Part 2, read Part 1 here

In my previous post, I pointed out that because of the evolving nature of security today there is no end-game that a business could prepare for.  Businesses must focus on their core objectives and minimize the security and compliance distractions and try to engineer their security and compliance efforts directly into their intellectual property. With all of that in mind a leader must decide what to do.  Much of the advertising for security services and products portend an imminent calamity about to befall your business, a la, a crime suspense drama you might see on TV. The reality is that it’s more like Law & Order and less like 24. If you think like a hacker (you should as an exercise to develop your security and compliance plans) you wouldn’t burst into the company you are trying to breach, you would take steps to surreptitiously slip quietly in and out to avoid complications, like getting caught. Planning and waiting is naturally tedious and slow and therefore businesses who allocate existing staff to work in security and compliance (S&C) on a part-time basis are likely to see little or slow progress because almost any other job-task will be more interesting to them and therefore prioritized before S&C tasks. A vCISO program provides sustained focus on the planning and protecting of its constituent businesses.
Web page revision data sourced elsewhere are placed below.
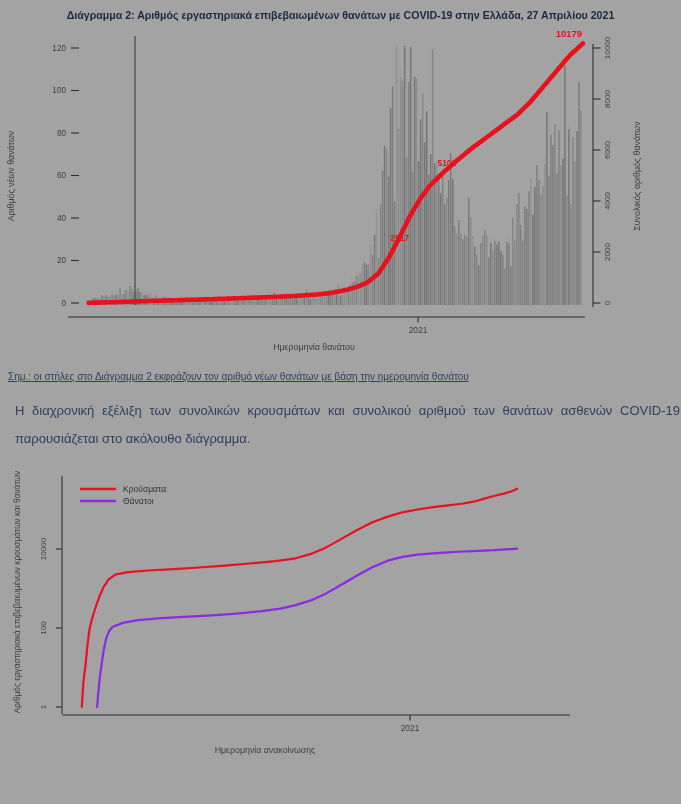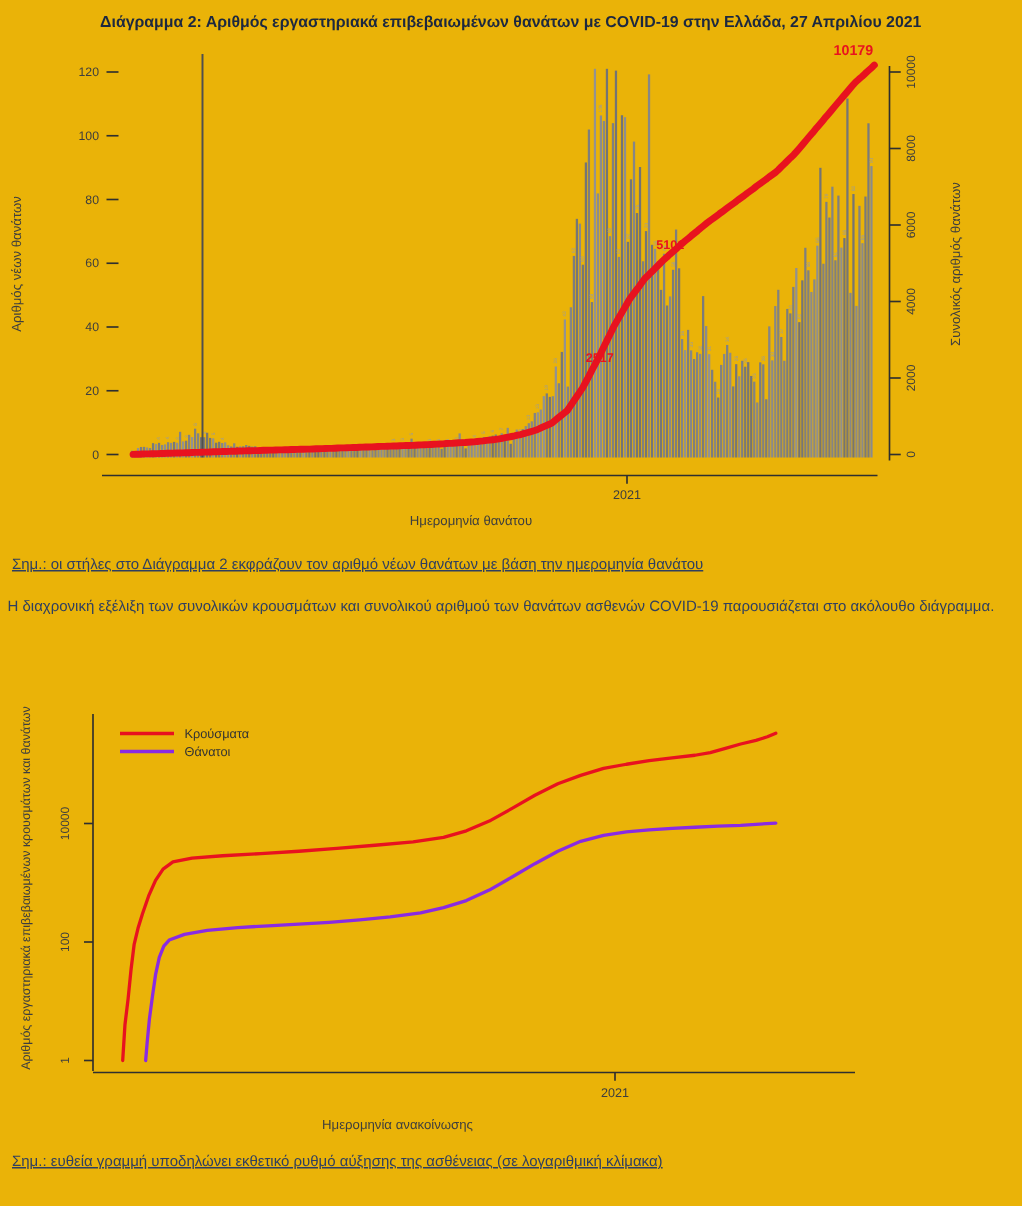"Διάγραμμα 2: Αριθμός εργαστηριακά" .page { background: #eab308 -> #a3a3a3 }
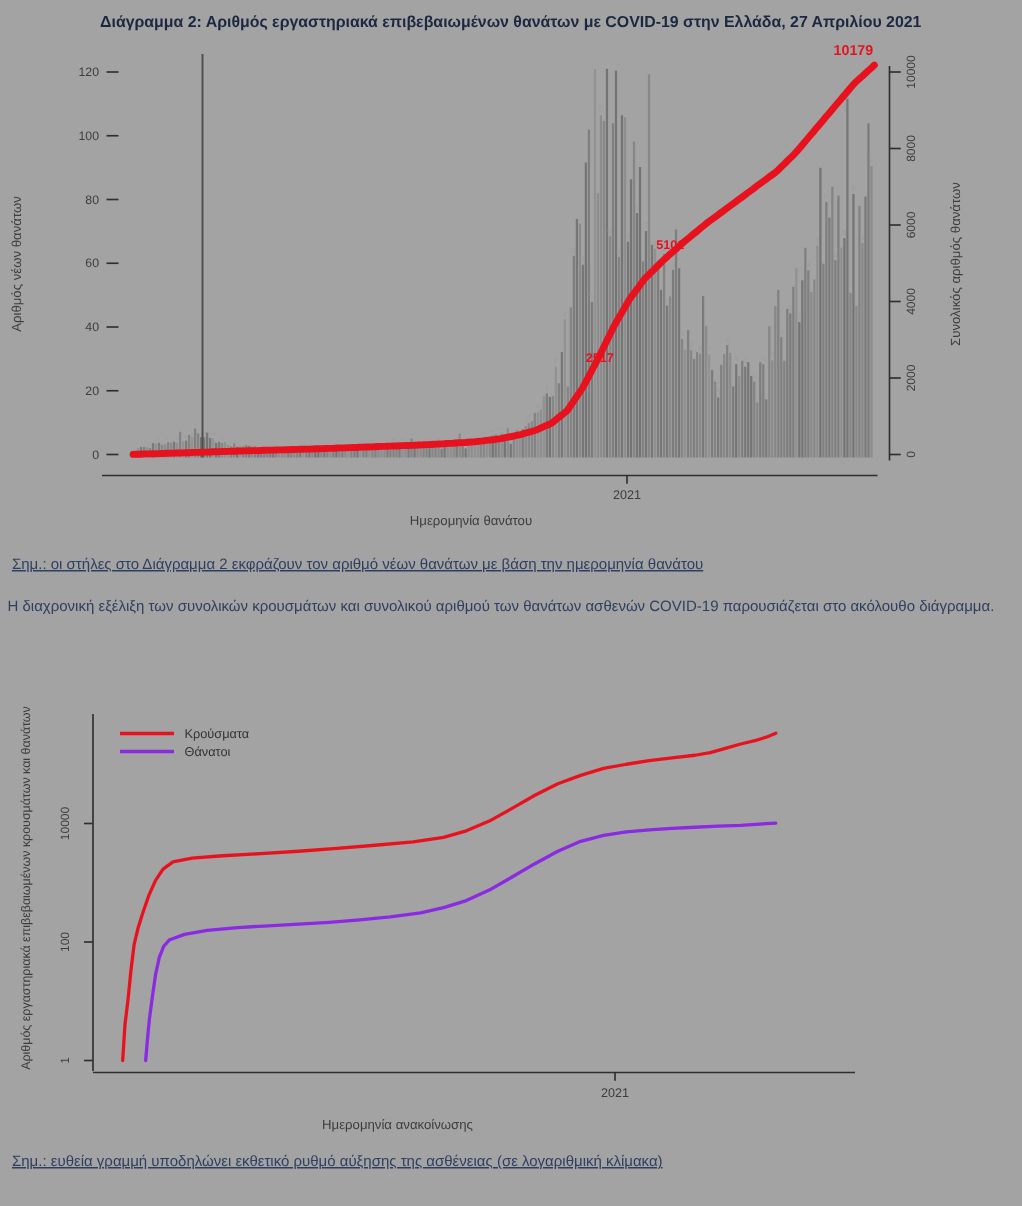"Η διαχρονική εξέλιξη των συνολικών" .para { font-size: 10px -> 13px; left: 5px -> 15px; line-height: 15px -> 28px }
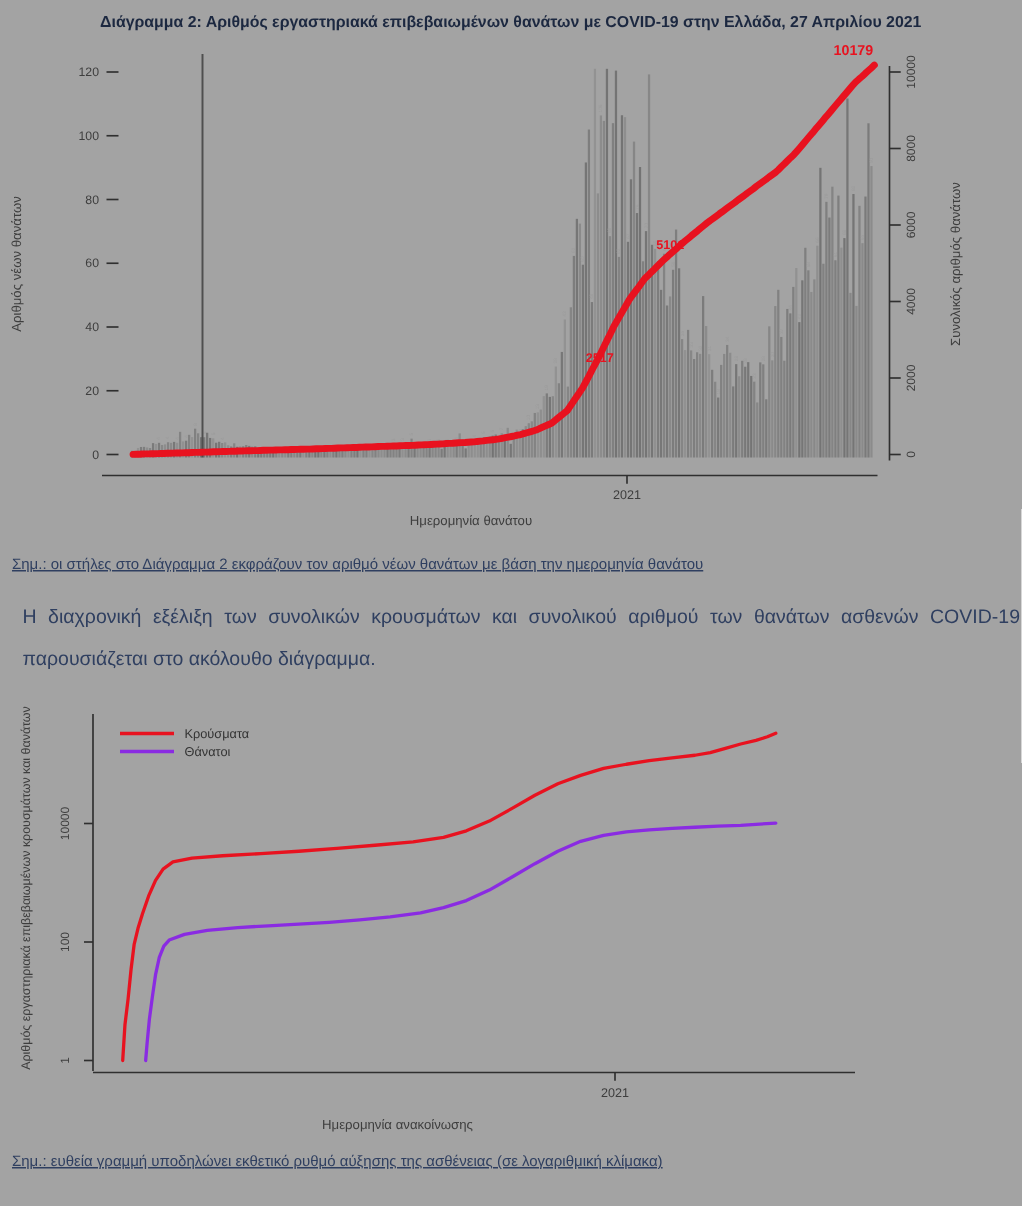"Σημ.: ευθεία γραμμή υποδηλώνει εκθετικό" div.note { html: <div>Σημ.: ευθεία γραμμή υποδηλώνει εκθετικό ρυθμό αύξησης της ασθένειας (σε λογαριθμική κλίμακα)</div> -> none }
Many S&C programs begin as customer audits and, as such, lend themselves to the checklist mentality. Sometimes this can work because oftentimes the customer is just checking boxes too. But ultimately that thinking is a disservice to both companies. Planning and implementing a S&C program with the intention that it provide revenue to the company is a much better long-term goal. A well designed S&C program adds controls that improve security and business processes. Concerted focus on ensuring that business follow prescribed steps that result in consistency and quality for the good of the business and its customers. It is also important because the reality is that customer needs and compliance requirements change over time. Customers change their requirements, standards for compliance change, laws change, and criminals change their tactics. Applying the checklist mentality approach to S&C is too rigid and therefore it doesn’t allow suitable flexibility to companies to deal with their evolving needs.

Businesses should not expect to buy security & compliance as an off-the-shelf solution. And businesses should not try to add security & compliance as an additional line-item on the job descriptions of existing staff.  Businesses should not expect security & compliance programs to remain static and continuously provide adequate levels of protection.  Therefore business leaders need to think of S&C differently than HR and Finance functions in their business, as it needs to be flexible like a drawbridge rather than a wall. Business leaders need to consider a vCISO program that encompasses a program that is designed to change as the threats change and to provide sustained and focused expertise that helps press your S&C program into a revenue advantage rather than just a necessary business expense.